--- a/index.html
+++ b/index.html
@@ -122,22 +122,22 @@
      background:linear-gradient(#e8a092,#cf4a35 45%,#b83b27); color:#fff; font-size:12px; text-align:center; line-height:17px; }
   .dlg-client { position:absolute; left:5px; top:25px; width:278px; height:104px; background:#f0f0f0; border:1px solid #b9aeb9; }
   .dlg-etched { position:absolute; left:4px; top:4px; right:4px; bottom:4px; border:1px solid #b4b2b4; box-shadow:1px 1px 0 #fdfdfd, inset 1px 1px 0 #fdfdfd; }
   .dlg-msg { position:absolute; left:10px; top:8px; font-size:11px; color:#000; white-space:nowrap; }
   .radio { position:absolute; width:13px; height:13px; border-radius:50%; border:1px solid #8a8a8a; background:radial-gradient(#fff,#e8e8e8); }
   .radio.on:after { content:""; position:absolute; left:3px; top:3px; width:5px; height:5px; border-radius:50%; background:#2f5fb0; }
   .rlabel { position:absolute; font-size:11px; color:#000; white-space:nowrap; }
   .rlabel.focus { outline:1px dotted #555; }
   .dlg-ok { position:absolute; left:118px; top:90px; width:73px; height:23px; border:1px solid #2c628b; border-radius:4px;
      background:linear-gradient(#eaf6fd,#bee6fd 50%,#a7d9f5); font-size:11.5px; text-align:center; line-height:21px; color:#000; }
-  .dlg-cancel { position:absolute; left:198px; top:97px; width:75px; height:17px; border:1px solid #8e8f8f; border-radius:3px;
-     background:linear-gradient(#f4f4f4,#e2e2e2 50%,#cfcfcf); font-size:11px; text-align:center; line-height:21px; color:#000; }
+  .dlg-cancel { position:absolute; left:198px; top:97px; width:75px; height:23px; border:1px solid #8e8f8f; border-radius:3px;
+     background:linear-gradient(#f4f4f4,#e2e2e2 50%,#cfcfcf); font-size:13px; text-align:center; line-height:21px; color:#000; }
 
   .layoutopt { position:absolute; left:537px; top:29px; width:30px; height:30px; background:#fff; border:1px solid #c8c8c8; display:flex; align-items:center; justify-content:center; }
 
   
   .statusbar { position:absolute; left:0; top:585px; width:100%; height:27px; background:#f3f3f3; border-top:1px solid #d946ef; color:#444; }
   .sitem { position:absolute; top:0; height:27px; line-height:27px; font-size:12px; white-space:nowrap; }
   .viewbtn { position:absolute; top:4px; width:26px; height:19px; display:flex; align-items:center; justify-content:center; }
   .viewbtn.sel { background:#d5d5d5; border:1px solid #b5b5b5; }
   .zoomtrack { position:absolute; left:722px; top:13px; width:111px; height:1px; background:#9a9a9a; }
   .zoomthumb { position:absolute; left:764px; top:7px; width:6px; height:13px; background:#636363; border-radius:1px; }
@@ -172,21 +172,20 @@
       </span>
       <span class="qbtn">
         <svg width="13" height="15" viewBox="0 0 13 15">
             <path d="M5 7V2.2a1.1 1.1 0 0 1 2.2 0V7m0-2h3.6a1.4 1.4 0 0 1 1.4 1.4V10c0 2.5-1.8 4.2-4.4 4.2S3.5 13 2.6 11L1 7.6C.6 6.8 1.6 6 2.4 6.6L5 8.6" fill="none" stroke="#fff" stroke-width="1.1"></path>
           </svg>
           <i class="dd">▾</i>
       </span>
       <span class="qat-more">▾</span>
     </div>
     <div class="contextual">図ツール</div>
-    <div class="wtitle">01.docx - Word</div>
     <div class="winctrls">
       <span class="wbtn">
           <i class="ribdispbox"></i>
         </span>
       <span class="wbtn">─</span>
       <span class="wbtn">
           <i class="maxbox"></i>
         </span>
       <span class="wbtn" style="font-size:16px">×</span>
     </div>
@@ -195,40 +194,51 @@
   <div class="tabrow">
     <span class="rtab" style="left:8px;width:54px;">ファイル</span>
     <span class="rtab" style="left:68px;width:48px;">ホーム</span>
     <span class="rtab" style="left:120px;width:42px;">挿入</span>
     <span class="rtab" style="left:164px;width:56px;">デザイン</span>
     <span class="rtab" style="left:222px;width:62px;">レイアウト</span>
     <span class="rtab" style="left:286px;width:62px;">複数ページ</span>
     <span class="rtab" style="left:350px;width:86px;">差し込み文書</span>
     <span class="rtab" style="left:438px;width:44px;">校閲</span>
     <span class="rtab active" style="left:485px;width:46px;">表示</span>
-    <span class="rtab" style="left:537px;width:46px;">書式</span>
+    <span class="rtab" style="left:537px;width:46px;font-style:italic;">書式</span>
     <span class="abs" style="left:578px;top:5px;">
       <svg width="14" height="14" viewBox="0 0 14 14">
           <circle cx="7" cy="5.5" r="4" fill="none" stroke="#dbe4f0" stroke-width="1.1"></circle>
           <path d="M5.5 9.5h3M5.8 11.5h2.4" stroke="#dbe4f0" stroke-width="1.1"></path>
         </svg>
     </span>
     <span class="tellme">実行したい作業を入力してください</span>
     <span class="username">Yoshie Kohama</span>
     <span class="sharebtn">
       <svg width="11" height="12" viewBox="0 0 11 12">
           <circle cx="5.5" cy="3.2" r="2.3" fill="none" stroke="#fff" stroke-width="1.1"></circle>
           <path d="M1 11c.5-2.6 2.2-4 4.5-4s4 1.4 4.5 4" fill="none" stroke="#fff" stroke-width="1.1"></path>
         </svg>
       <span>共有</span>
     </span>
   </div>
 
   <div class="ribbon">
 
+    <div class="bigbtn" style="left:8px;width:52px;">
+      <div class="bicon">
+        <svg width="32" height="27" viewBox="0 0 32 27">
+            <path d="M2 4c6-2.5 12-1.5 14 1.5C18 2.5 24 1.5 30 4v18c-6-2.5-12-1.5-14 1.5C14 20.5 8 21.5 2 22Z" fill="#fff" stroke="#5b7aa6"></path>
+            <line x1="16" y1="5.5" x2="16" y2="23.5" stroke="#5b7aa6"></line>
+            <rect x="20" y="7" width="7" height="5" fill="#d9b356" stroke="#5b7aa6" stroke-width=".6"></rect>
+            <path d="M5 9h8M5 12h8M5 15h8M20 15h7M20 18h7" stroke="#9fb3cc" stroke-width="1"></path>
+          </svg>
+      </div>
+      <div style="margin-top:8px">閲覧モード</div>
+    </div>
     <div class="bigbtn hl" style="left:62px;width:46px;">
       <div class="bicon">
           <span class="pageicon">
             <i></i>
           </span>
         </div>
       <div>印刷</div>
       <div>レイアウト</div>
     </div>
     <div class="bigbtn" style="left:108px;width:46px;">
= = =
▶ _Assignment_
A bare number is the whole answer: state how many lines in the data above contain "cancel".

▶ _Solution to this problem_
2